4. New guidance for employers on reasonable adjustments for mental health and on menopause and menstrual health published
Acas has published new guidance on reasonable adjustments for mental health conditions and the British Standards Institute has published new guidance on menopause and menstrual health in the workplace.
The Acas Reasonable Adjustments for Mental Health guidance provides practical tips for employers and employees, and covers a range of topics including:
- What reasonable adjustments for mental health are
- Examples of reasonable adjustments for mental health
- Responding to employee requests for reasonable adjustments for mental health
- Managing employees with reasonable adjustments for mental health, and
- Reviewing policies with mental health in mind.
A new national standard to help employers manage menopause and menstrual health and retain women for longer has been published by the national technical standards body. BS30416 gives examples of good practice for employers and sets out recommendations for policies, work design, workplace culture and physical environment.
These are useful new resources for employers.
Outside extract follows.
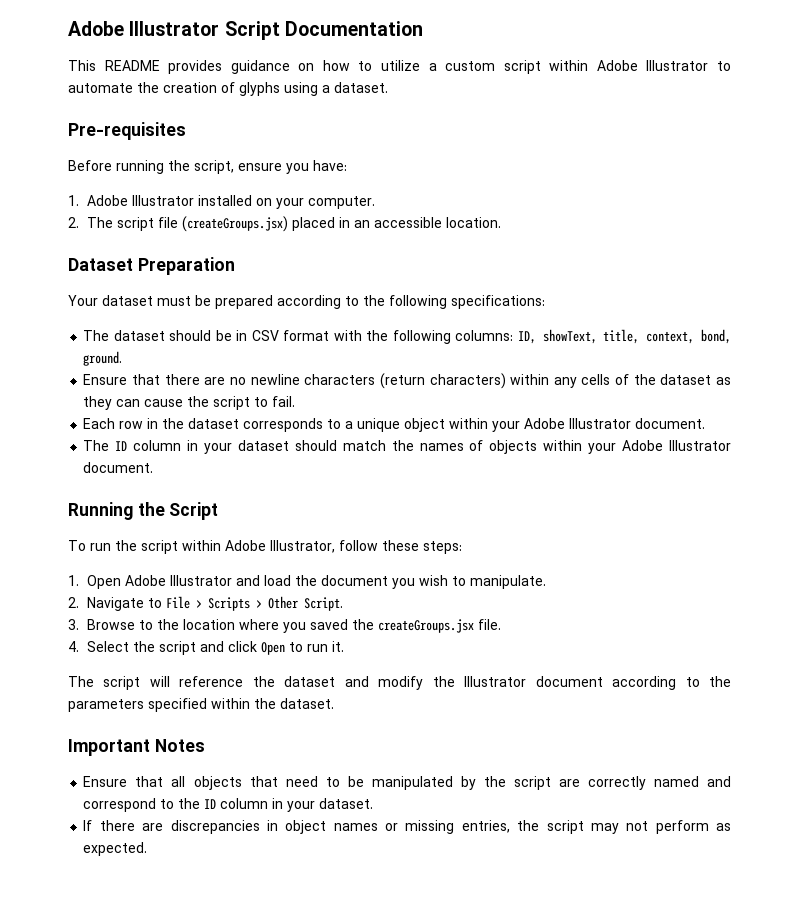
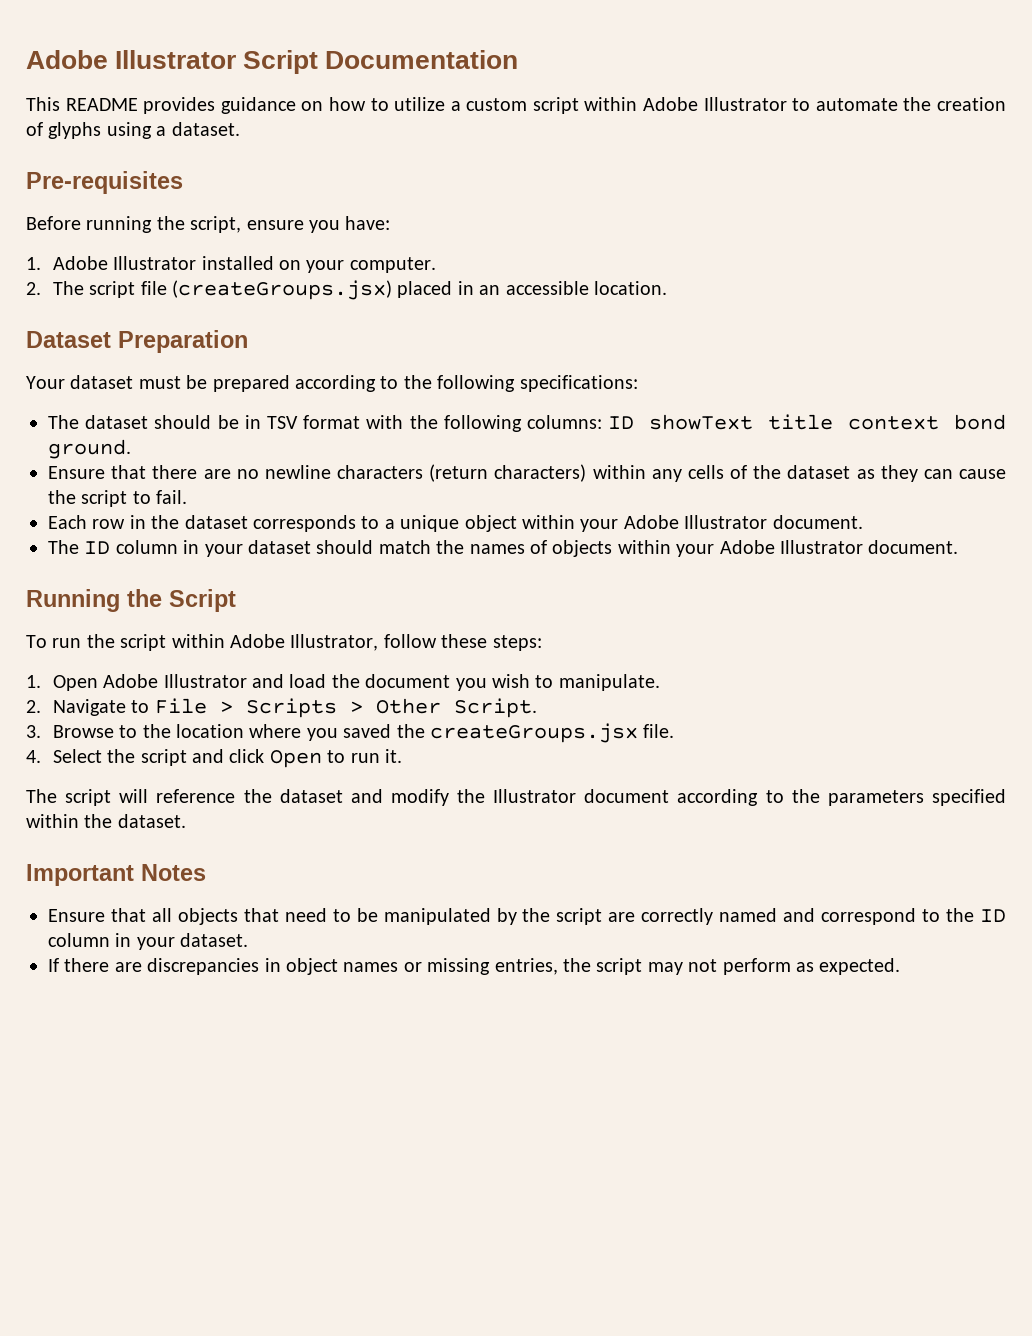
- The dataset should be in CSV format with the following columns: ID, showText, title, context, bond, ground.
+ The dataset should be in TSV format with the following columns: ID showText title context bond ground.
The creation of this British Standard on menstrual and menopausal health reflects the increasing awareness of these issues and recognition of how they can impact women in the workplace.
5. Holiday pay - EAT ruling on calculating holiday pay on termination of employment
The Employment Appeal Tribunal (EAT) has decided that, when calculating pay for accrued but untaken statutory holiday at the end of employment under the Working Time Regulations 1998 (WTR), an employment contract (or other agreement) could not provide a formula for calculating the holiday pay which would result in a worker being paid less than the usual amount they would have been paid for working.
Mr Connor was employed by Chief Constable of the South Yorkshire Police between 1 November 2002 and 29 May 2020, when he was dismissed following a long period of ill-health absence. It was agreed that he was entitled to be paid in lieu of holiday accrued but not taken at the end of his employment, but there was a dispute about how it should be calculated.
Mr Connor’s employment contract said payment for accrued holiday at the end of his employment would be ‘…based on 1/365th of annual salary for each day's leave. Any payment will be subject to the usual statutory reductions.’ Calculating the payment according to this formula meant Mr Connor received less than he would have been paid had he taken the holiday. He brought a claim for unlawful deduction from wages.
The EAT decided that any formula under an agreement must be in keeping with the rights provided under the WTR. This means the payment in lieu of untaken annual leave must be no less than the statutory amount owing in respect of both the four weeks’ leave required by EU law and the additional 1.6 weeks’ leave provided for by UK law.
Employers should review their employment and worker contracts as this case makes clear that any provision which says that only a nominal payment (for example in the case of a bad leaver), or any amount that is less than the Working Time Regulations provide for, will be paid for accrued but untaken leave at the end of employment will not be valid.
It would, however, still be possible to limit any payment for accrued but untaken contractual holiday over and above the statutory holiday entitlement to a nominal amount in the contract.